We will return to the cosmic radiation and the experimental evidence regarding the theory of inflation. The CMB cosmic background radiation is one of the main sources for the study of the universe as a whole. The CMB provides a window into the early universe and measuring the temperature of the CMB can provide information about gravitational waves. For that we will talk a little about gravitational lenses. In general relativity, the presence of matter, the density of matter, can distort space-time and therefore the path of light fluctuates as a result. This process is called gravitational lensing and is analogous in a sense to what happens in optics, the igniting of light by a glass lens. Gravitational lensing is therefore the distortion of the path of light caused by gravity. Gravity acts like a lens for a light source. If there is a star that is at some distance from us, the light rays coming from it are modulated and therefore we see it in a position slightly different from its real position. On cosmological scales we have such a source that passes through gravitational lensing and is the CMB cosmic background radiation. Between the CMB and us there is a range of material that interferes with the paths of the light rays coming from the CMB on their way to us. So this is a special case of gravitational lensing known as polarization of the CMB.

While the CMB opens a window into the universe as it was roughly 400,000 years after it was formed, the polarization of the CMB is caused by the matter between us and the CMB and allows us to gain information about the evolution of the universe. We get information about the temperature changes from place to place in the sky and we get information about the gravitational lens or the polarization. This information is related to the total mass along the line of sight.
Since inflation theory was conceived 30 years ago, all of its predictions have been verified except for one: the unobserved prediction that quantum fluctuations created a gravitational wave background (GWB) in the early universe. When it was discovered now it was the "smoking gun" for inflation theory, and it can also tell us how strong inflation was.

How is the GWB detected? As we said above the CBMs are polarized. They are polarized due to an effect called Thomson scattering. This effect is due to density fluctuations that occurred in the early universe. There is a smaller amount of polarization caused by gravitational waves. These two sources - Thomson scattering and gravitational waves - yield two different types of polarization. Just like in classical electromagnetic theory, you get a polarization map that consists of two orthogonal bases, or two orthogonal modes called: mode-E and mode-B. Mathematically, mode E looks like a gradient and mode B looks like a curl. Therefore, if we draw a map of the CBM polarization and break it down into E-cycles and B-cycles and find B-cycles that are not zero, then we have discovered GWB gravitational waves and thus verified the existence of inflation!

E-cycles were discovered already 10 years ago, but B-cycles were not discovered until yesterday and as mentioned can only be created by gravitational waves. Gravitational waves are ripples that propagate through space-time itself. As the waves traversed the early universe they set charged particles in motion. The periodic, regular motion of these particles left a characteristic imprint on the CBM's light by polarizing it into the B-mode. That is, as a result, the cosmic radiation oscillates in certain directions. It can be imagined as a sort of vortex of heat and cold of waves oscillating in different directions in the sky. These directions are B-polarized.
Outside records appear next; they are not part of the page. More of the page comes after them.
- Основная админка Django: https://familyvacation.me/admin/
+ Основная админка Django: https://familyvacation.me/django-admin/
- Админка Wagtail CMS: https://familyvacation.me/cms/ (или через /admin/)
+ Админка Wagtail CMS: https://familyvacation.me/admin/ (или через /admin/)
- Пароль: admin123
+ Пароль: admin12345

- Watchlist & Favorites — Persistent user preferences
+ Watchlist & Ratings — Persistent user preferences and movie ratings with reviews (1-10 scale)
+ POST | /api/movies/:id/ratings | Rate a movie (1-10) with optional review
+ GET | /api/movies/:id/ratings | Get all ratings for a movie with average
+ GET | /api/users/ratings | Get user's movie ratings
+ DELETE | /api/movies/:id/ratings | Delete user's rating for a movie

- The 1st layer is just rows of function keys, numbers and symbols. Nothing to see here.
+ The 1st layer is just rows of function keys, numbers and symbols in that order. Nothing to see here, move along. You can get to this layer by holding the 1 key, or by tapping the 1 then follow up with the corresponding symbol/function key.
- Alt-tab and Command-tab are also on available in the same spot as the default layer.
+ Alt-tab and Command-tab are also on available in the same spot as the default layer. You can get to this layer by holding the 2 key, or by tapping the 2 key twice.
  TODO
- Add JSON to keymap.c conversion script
How do we know that the signal received by the BICEP2 telescope at the South Pole is gravitational waves? If the signal is uniform and the same, it means that it is random noise. This conclusion is reached by a process called "Jackknifing". It is also possible that sources such as dust in our galaxy could appear experimentally as if they were gravitational waves. In the latest experiment, the results of which were published yesterday, the researchers compared the data to the results obtained from a previous task called the "Plank task". They concluded that the signal could not be explained by dust in the galaxy. Another source why the signal may not be gravitational waves is: the radiation coming from the CBM to us undergoes a process of gravitational lensing by the galaxies between us and the telescope located at the South Pole. The galaxies can distort the path of light and create a signal that can appear as if it were gravitational waves obtained in an experiment. But such a signal is not strong enough and has a different shape than the inflationary gravitational waves, and it seems that the latter were discovered experimentally.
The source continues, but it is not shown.